What's even more awesome, you finally can do so without knowing the file size in advance. Simply pass the stream as the Body:
var fs = require('fs');
var zlib = require('zlib');
var body = fs.createReadStream('bigfile').pipe(zlib.createGzip());
var s3obj = new AWS.S3({params: {Bucket: 'myBucket', Key: 'myKey'}});
s3obj.upload({Body: body})
.on('httpUploadProgress', function(evt) { console.log(evt); })
.send(function(err, data) { console.log(err, data) });
For your information, the v3 SDK were published with a dedicated module to handle that use case : https://www.npmjs.com/package/#aws-sdk/lib-storage
Took me a while to find it.
Give https://www.npmjs.org/package/streaming-s3 a try.
I used it for uploading several big files in parallel (>500Mb), and it worked very well.
It very configurable and also allows you to track uploading statistics.
You not need to know total size of the object, and nothing is written on disk.
If it helps anyone I was able to stream from the client to s3 successfully (without memory or disk storage):
https://gist.github.com/mattlockyer/532291b6194f6d9ca40cb82564db9d2a
The server endpoint assumes req is a stream object, I sent a File object from the client which modern browsers can send as binary data and added file info set in the headers.
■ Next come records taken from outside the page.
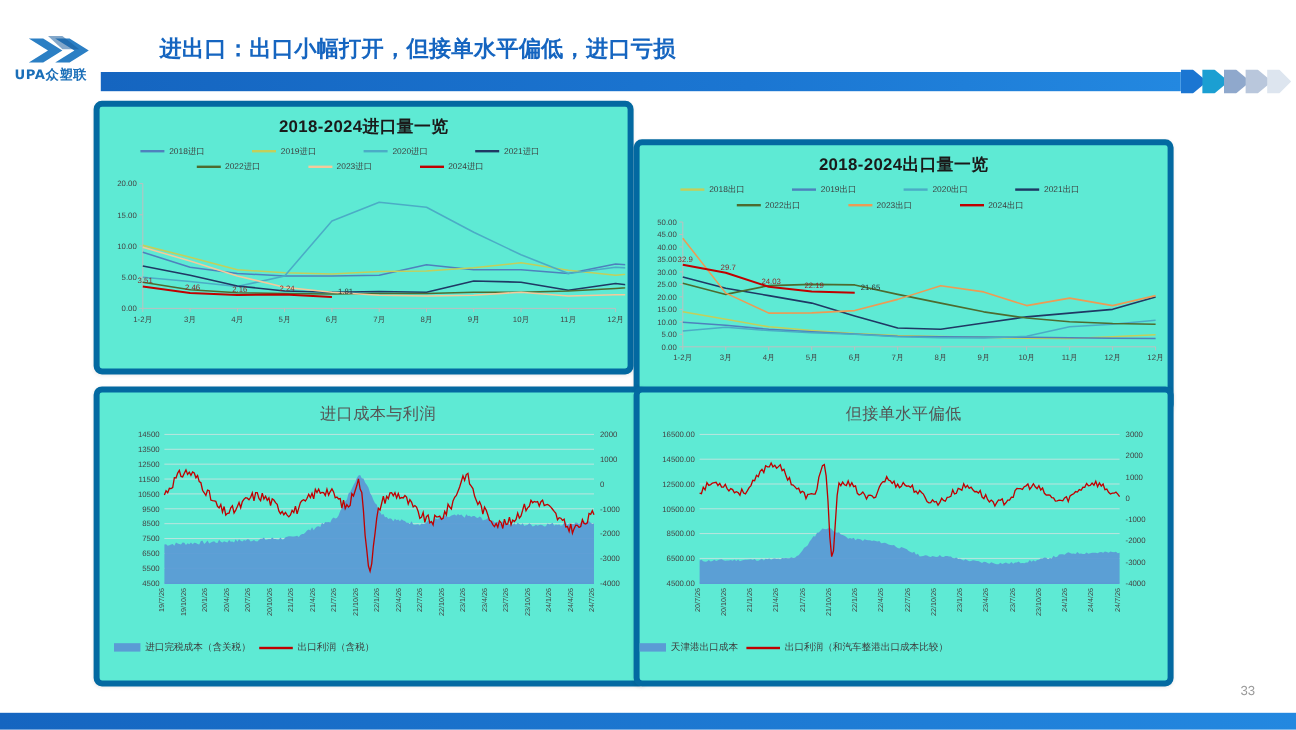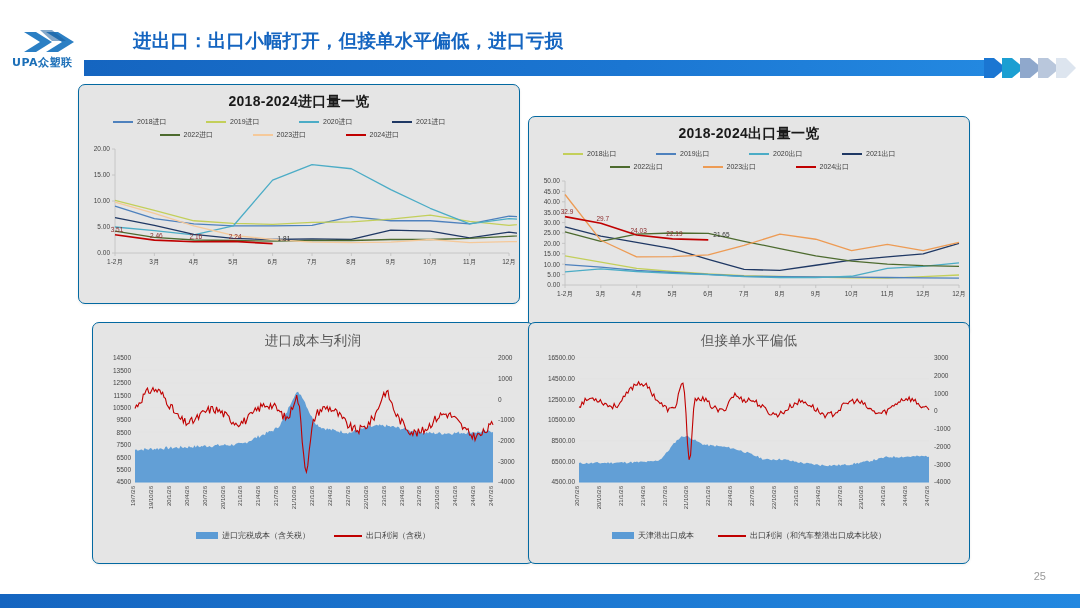"2018-2024进口量一览" .card { background: #e5e5e5 -> #5eead4; border: 1px solid #0369a1 -> 5px solid #0369a1 }
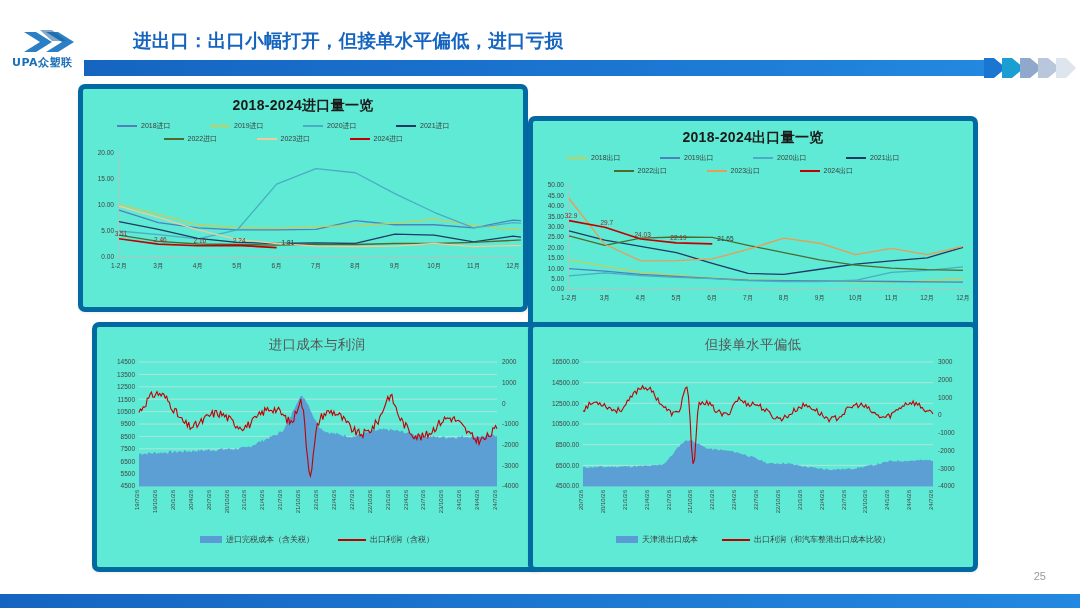"进口成本与利润" #card-imp-cost { left: 92px -> 78px; padding-left: none -> 12px }
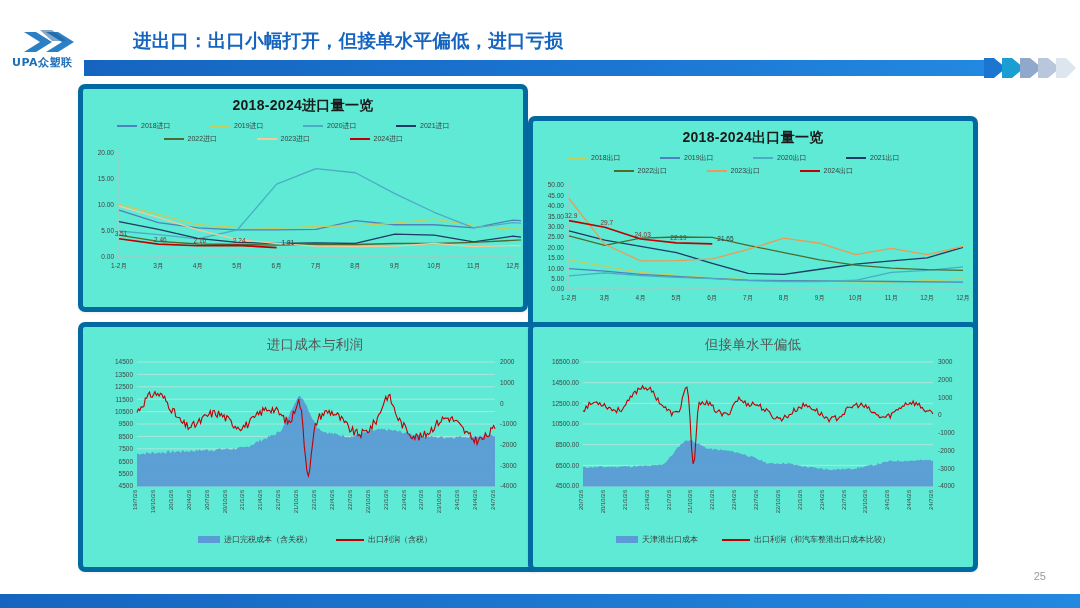"进口完税成本（含关税）" .legend-bottom { gap: 24px -> 7px; justify-content: center -> none }
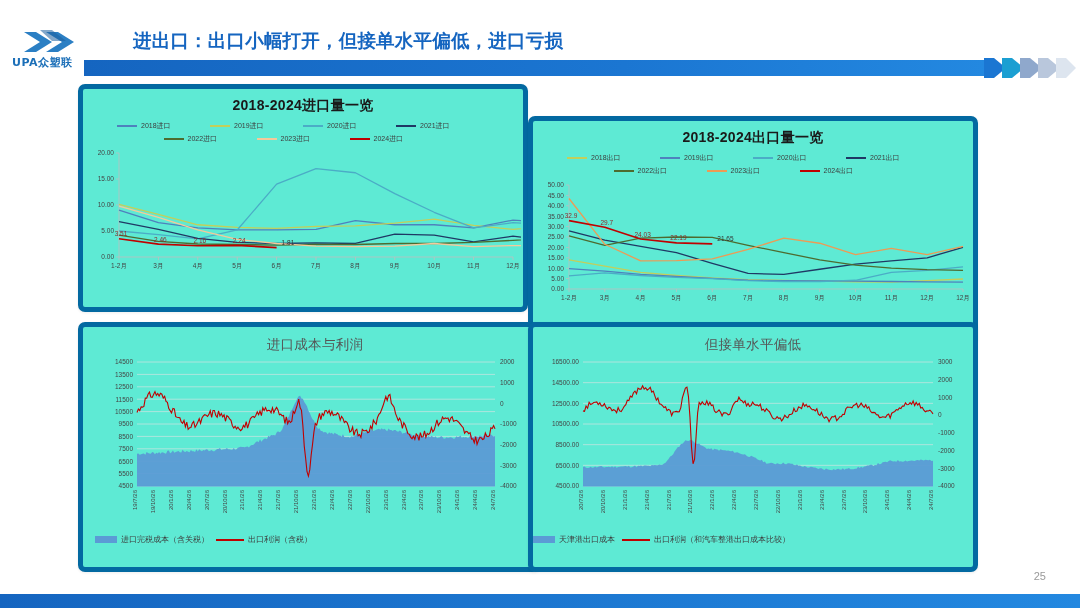"25" div.page-num { text: 25 -> 33 }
const fileUploadStream = (req, res) => {
//get "body" args from header
const { id, fn } = JSON.parse(req.get('body'));
const Key = id + '/' + fn; //upload to s3 folder "id" with filename === fn
const params = {
Key,
Bucket: bucketName, //set somewhere
Body: req, //req is a stream
};
s3.upload(params, (err, data) => {
if (err) {
res.send('Error Uploading Data: ' + JSON.stringify(err) + '\n' + JSON.stringify(err.stack));
} else {
res.send(Key);
}
});
};
Yes putting the file info in the headers breaks convention but if you look at the gist it's much cleaner than anything else I found using streaming libraries or multer, busboy etc...
+1 for pragmatism and thanks to #SalehenRahman for his help.
I'm using the s3-upload-stream module in a working project here.
There is also some good examples from #raynos in his http-framework repository.
Alternatively you can look at - https://github.com/minio/minio-js. It has minimal set of abstracted API's implementing most commonly used S3 calls.
Here is an example of streaming upload.
$ npm install minio
$ cat >> put-object.js << EOF
var Minio = require('minio')
var fs = require('fs')
// find out your s3 end point here:
// http://docs.aws.amazon.com/general/latest/gr/rande.html#s3_region
var s3Client = new Minio({
url: 'https://<your-s3-endpoint>',
accessKey: 'YOUR-ACCESSKEYID',
secretKey: 'YOUR-SECRETACCESSKEY'
})
var outFile = fs.createWriteStream('your_localfile.zip');
var fileStat = Fs.stat(file, function(e, stat) {
if (e) {
return console.log(e)
}
s3Client.putObject('mybucket', 'hello/remote_file.zip', 'application/octet-stream', stat.size, fileStream, function(e) {
return console.log(e) // should be null
})
})
EOF
putObject() here is a fully managed single function call for file sizes over 5MB it automatically does multipart internally. You can resume a failed upload as well and it will start from where its left off by verifying previously upload parts.
Additionally this library is also isomorphic, can be used in browsers as well.